Photométrie : lux, lumens et angle de faisceau

L'éclairage possède son propre vocabulaire de mesure, et bien maîtriser les unités est ce qui permet de prédire si un projecteur fera réellement le travail avant même de l'accrocher. Trois grandeurs concentrent l'essentiel de l'enjeu.

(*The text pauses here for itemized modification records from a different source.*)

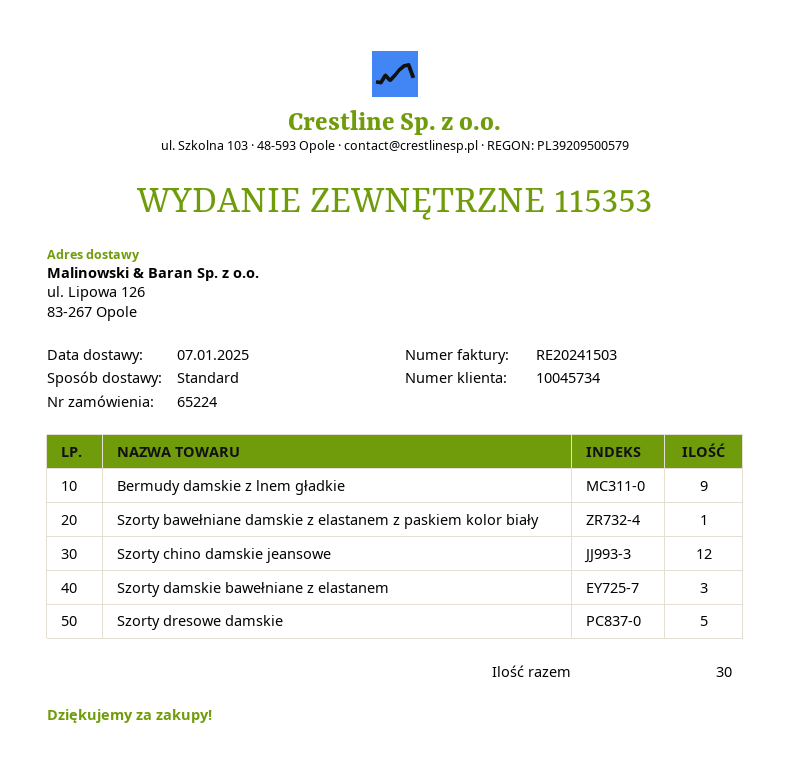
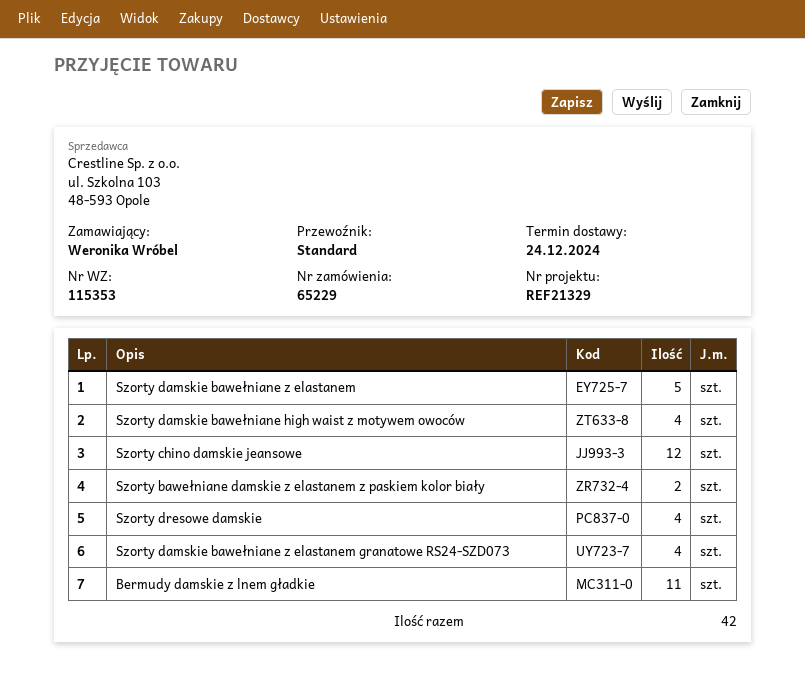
order number: 65224 -> 65229
delivery date: 2025-01-07 -> 2024-12-24
Bermudy damskie z lnem gładkie: 9 -> 11
Szorty bawełniane damskie z elastanem z paskiem kolor biały: 1 -> 2
Szorty damskie bawełniane z elastanem: 3 -> 5
Szorty dresowe damskie: 5 -> 4
Szorty damskie bawełniane high waist z motywem owoców: none -> 4
Szorty damskie bawełniane z elastanem granatowe RS24-SZD073: none -> 4
total quantity: 30 -> 42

Le lumen mesure la quantité totale de lumière visible qu'une source émet dans toutes les directions — son flux brut. La candela mesure l'intensité lumineuse dans une direction particulière, ce que concentre un faisceau focalisé. Et le lux mesure l'éclairement, la lumière qui atteint effectivement une surface, défini comme un lumen réparti sur un mètre carré.

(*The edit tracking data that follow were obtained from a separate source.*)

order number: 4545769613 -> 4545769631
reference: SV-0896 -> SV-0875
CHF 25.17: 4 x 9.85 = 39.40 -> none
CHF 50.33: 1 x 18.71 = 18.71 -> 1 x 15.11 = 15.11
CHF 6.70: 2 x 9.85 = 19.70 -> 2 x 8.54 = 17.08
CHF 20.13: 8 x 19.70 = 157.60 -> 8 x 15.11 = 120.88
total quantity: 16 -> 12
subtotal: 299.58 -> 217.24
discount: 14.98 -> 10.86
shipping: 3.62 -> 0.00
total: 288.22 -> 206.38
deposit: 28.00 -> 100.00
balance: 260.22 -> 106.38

La relation entre ces grandeurs est régie par la même loi en carré inverse qui gouverne la propagation du son. L'éclairement décroît avec le carré de la distance : ainsi, un projecteur qui délivre 1000 lux à 5 mètres n'en fournit plus que le quart — 250 lux — à 10 mètres, car la même lumière se répartit désormais sur une surface quatre fois plus grande. C'est pourquoi la distance de projection compte autant que le flux brut, et pourquoi un projecteur puissant placé loin peut éclairer le sujet plus faiblement qu'un modèle modeste placé de près.

L'angle de faisceau relie tout cela. L'angle de faisceau d'un projecteur est le cône dans lequel l'intensité reste supérieure à la moitié de sa valeur centrale, et il fixe le compromis entre couverture et puissance : un faisceau étroit concentre les candelas en une tache serrée et lumineuse, tandis qu'un faisceau large répartit les mêmes lumens de façon diffuse sur une grande surface. En combinant les trois — flux, distance et angle de faisceau — on peut prédire le diamètre et la luminosité de la tache qu'un projecteur va projeter, ce que l'outil Beam / Photometric calcule précisément.

La règle

Les lumens sont le flux émis, le lux ce qui atteint la surface — c'est la distance qui fait la différence.